In other news, my eyes may be better. I saw my ophthalmologist, Dr D, this morning. After the de rigueur infuriating hourlong wait, he checked my eyes, and my vision is back to 20/20 and there are “no cells or [somethingorother] in the vitreous.”

This is good. But I’m just a bit startled and horrified to see, looking back at my posts here, that this episode has lasted seven months. Seven months not wearing contacts. Seven months of a daily eye drop regimen. A brief period where my pupil was deformed, into a kidney shape. (If you want to really freak someone out, take something they think they can rely on – like their pupils always being round – and mess that up.)

This morning, the pressure in my eyes was still elevated. Which is secondary to all the steroid eye drops I’ve been using. Which were to treat the condition of uveitis which is secondary to my cancer meds. Which are secondary to the cancer. Which going all the way back to its origin, could be blamed on the Sun. A medical mise en abîme.

Because the pressure is still up, Dr D was not going to be the one to tell me to stop taking the eye drops. Instead, I went out on a limb and told him I intended to stop, and he reluctantly agreed.
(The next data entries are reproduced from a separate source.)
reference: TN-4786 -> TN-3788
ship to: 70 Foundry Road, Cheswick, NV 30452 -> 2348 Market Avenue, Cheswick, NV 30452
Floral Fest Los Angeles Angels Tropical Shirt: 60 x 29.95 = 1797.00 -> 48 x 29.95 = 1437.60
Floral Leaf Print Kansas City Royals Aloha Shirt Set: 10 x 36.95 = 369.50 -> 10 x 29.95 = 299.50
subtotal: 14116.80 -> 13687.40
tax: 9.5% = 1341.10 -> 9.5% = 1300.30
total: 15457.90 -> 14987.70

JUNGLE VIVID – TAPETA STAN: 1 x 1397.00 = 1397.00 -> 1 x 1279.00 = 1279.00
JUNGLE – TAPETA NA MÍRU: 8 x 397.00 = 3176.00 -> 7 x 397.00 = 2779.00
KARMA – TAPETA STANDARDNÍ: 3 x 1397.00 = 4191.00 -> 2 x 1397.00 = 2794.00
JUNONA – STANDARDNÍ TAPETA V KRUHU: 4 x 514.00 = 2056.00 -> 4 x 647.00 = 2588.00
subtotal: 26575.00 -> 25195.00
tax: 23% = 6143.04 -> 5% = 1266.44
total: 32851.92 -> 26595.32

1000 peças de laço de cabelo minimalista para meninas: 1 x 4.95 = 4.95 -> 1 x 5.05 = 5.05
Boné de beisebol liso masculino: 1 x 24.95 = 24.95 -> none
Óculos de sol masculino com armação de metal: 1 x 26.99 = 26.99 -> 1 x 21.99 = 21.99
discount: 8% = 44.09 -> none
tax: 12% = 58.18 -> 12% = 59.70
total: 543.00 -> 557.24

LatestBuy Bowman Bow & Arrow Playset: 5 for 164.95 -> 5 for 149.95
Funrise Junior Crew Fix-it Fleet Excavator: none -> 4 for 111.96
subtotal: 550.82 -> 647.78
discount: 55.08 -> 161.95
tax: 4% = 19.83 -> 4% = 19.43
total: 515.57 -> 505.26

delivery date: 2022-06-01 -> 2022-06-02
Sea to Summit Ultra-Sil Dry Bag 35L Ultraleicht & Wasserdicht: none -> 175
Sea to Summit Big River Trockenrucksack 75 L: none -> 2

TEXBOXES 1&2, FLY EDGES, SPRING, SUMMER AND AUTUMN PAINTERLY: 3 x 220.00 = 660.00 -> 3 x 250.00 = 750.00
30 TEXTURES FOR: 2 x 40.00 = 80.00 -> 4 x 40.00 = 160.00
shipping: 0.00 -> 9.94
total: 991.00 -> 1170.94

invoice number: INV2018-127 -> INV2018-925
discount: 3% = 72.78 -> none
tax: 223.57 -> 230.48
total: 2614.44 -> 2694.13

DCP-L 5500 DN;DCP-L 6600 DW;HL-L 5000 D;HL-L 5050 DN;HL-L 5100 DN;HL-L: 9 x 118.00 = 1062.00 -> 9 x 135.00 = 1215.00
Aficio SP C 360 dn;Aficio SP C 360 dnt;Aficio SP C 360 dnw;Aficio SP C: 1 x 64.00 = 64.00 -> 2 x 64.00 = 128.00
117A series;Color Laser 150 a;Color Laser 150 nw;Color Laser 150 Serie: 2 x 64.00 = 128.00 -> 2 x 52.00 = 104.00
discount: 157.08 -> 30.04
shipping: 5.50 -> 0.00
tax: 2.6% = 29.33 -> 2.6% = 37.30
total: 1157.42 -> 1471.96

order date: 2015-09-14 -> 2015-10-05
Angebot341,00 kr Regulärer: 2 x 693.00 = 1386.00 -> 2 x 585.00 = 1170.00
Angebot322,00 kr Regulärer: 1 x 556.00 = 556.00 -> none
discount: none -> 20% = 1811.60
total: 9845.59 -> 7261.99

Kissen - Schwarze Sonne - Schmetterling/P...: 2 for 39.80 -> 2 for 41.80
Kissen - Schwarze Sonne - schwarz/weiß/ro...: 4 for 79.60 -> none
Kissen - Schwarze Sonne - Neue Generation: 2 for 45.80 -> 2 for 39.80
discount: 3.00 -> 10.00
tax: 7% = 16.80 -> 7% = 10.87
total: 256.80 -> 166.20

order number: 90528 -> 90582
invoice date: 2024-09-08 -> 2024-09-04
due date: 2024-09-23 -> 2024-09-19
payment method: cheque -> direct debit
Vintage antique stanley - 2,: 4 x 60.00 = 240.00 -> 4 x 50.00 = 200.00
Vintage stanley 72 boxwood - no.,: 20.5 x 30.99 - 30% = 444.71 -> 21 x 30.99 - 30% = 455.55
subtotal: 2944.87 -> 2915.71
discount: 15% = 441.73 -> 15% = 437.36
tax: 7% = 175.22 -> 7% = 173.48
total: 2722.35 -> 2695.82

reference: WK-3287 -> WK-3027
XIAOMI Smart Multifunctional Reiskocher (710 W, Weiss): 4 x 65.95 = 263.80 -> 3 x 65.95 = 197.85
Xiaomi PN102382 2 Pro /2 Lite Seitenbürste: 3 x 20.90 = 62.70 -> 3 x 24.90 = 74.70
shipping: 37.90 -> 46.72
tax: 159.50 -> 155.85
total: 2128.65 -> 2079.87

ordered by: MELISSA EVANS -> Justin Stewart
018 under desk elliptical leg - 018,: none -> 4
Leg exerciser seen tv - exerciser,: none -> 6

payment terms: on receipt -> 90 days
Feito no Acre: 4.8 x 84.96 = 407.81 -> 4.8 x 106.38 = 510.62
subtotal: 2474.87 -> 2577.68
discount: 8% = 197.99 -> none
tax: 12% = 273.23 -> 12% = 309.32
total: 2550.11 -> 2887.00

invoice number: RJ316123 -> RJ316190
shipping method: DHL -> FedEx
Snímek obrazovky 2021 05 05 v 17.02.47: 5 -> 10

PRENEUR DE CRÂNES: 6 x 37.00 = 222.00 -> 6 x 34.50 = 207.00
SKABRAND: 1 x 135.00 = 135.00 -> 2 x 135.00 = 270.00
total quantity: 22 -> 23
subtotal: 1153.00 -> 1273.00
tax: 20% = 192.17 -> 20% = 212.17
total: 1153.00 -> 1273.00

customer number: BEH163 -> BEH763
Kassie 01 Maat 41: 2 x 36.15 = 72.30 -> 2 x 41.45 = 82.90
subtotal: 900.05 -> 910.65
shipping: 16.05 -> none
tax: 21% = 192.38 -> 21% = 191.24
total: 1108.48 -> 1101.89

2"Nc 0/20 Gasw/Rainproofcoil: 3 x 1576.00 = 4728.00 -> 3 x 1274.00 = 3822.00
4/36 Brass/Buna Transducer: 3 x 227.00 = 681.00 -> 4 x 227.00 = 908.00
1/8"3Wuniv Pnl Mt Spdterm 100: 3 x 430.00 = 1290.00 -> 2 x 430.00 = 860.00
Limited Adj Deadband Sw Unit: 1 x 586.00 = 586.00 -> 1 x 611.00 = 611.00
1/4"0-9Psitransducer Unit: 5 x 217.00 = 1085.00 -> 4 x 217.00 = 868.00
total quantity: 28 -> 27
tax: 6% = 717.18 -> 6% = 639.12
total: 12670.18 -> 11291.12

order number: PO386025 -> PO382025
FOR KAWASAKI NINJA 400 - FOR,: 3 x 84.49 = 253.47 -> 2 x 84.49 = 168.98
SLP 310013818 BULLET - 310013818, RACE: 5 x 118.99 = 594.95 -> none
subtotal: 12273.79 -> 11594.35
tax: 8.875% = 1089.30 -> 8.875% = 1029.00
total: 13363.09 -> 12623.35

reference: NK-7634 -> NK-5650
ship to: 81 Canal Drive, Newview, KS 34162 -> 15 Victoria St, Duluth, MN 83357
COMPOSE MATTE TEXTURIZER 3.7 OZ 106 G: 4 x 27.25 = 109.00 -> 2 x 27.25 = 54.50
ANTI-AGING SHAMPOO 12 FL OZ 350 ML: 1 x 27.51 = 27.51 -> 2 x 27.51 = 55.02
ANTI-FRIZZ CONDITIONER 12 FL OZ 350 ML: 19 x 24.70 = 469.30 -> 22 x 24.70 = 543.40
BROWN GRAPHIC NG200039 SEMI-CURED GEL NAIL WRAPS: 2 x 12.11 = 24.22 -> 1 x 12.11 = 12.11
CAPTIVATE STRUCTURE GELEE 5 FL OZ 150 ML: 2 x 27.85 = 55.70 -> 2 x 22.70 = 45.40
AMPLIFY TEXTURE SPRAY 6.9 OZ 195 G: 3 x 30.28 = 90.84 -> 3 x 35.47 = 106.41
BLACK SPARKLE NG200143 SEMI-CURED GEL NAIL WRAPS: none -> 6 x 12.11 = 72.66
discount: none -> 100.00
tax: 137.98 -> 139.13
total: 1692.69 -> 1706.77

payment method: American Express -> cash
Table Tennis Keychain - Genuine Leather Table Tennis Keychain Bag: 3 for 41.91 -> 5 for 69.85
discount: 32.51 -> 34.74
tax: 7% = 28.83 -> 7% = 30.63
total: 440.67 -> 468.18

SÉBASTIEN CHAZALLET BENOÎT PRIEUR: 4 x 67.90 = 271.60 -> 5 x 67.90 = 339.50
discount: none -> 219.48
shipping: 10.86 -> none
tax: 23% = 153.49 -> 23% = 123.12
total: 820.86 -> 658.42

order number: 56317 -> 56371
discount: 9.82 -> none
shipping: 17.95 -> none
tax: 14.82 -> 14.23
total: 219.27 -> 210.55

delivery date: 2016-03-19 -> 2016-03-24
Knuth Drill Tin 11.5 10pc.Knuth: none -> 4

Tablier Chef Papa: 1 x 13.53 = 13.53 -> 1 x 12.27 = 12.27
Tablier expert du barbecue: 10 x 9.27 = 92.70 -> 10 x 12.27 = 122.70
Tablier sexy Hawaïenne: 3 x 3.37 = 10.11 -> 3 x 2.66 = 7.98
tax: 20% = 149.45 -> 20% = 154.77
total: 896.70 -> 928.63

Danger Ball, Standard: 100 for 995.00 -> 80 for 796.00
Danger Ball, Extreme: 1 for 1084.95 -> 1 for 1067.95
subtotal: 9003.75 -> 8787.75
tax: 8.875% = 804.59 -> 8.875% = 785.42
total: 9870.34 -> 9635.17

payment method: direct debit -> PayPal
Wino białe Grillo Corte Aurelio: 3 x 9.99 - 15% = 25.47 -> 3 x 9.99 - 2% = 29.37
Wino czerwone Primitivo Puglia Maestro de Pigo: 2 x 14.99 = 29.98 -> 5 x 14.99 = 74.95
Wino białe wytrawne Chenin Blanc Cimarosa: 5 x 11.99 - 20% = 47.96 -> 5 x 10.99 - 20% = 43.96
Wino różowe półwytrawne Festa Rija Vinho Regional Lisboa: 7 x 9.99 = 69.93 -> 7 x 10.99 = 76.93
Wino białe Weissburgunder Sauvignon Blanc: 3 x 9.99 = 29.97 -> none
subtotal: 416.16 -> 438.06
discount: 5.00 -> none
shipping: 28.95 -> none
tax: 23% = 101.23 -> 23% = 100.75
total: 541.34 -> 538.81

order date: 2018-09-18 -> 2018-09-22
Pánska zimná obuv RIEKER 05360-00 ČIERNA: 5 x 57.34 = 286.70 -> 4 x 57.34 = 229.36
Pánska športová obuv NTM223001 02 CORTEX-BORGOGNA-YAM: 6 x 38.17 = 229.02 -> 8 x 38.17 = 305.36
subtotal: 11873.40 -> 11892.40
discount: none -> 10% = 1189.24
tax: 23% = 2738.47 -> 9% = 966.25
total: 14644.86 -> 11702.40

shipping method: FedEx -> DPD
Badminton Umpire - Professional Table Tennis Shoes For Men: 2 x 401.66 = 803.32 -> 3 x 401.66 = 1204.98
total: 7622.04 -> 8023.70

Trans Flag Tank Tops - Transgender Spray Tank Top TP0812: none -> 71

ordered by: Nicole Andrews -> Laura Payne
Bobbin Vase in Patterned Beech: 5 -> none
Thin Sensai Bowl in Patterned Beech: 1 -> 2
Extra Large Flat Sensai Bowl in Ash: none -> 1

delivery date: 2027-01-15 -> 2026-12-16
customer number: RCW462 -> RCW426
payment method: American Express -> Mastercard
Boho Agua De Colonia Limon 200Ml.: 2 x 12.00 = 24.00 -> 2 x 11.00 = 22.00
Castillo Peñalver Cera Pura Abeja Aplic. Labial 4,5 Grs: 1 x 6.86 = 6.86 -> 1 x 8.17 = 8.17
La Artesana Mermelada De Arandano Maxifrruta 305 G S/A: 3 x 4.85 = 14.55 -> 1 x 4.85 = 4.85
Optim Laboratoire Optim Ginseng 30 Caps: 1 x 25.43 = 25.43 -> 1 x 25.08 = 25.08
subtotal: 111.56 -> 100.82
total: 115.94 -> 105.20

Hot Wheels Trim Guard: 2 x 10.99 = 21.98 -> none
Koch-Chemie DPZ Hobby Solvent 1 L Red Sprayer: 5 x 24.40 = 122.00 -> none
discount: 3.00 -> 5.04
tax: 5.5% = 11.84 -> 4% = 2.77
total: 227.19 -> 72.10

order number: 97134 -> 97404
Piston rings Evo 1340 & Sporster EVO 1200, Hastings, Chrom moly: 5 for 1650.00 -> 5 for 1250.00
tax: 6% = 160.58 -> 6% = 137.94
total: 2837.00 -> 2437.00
I’m continuing on the beta blocker drops once a day, which should lower the pressure.

This is the thing about being a cancer patient treated with drugs too new to be widely familiar: you find yourself telling your very intelligent and highly qualified doctor or specialist that they don’t know enough, and they have to agree. “Between the two of us, we make one brain,” I told Dr D, regarding my current situation. He can worry, but in the end, they’re my eyes. I’m ready to try to go without the drops, and he can only stand on the sidelines ready to treat me if something flares up again.

In the meantime, the cancer drug combo is the ostinato, the constant, on top of which everything else can sit. Maybe one day I’ll stop those, too. For a good reason.

In the meantime, the legacy of this long episode with my eyes is a floater in the left one – a small transparent circle that rises and falls and whirls around my field of vision, only resting when I sleep. For seven months I have needed to use extra brain processing power (which I can ill afford), to discriminate that floater from actual things in the air. It’s a small spider in my vision, perpetually bobbing up and down on invisible string. I wonder if this is why I can’t seem to concentrate on anything.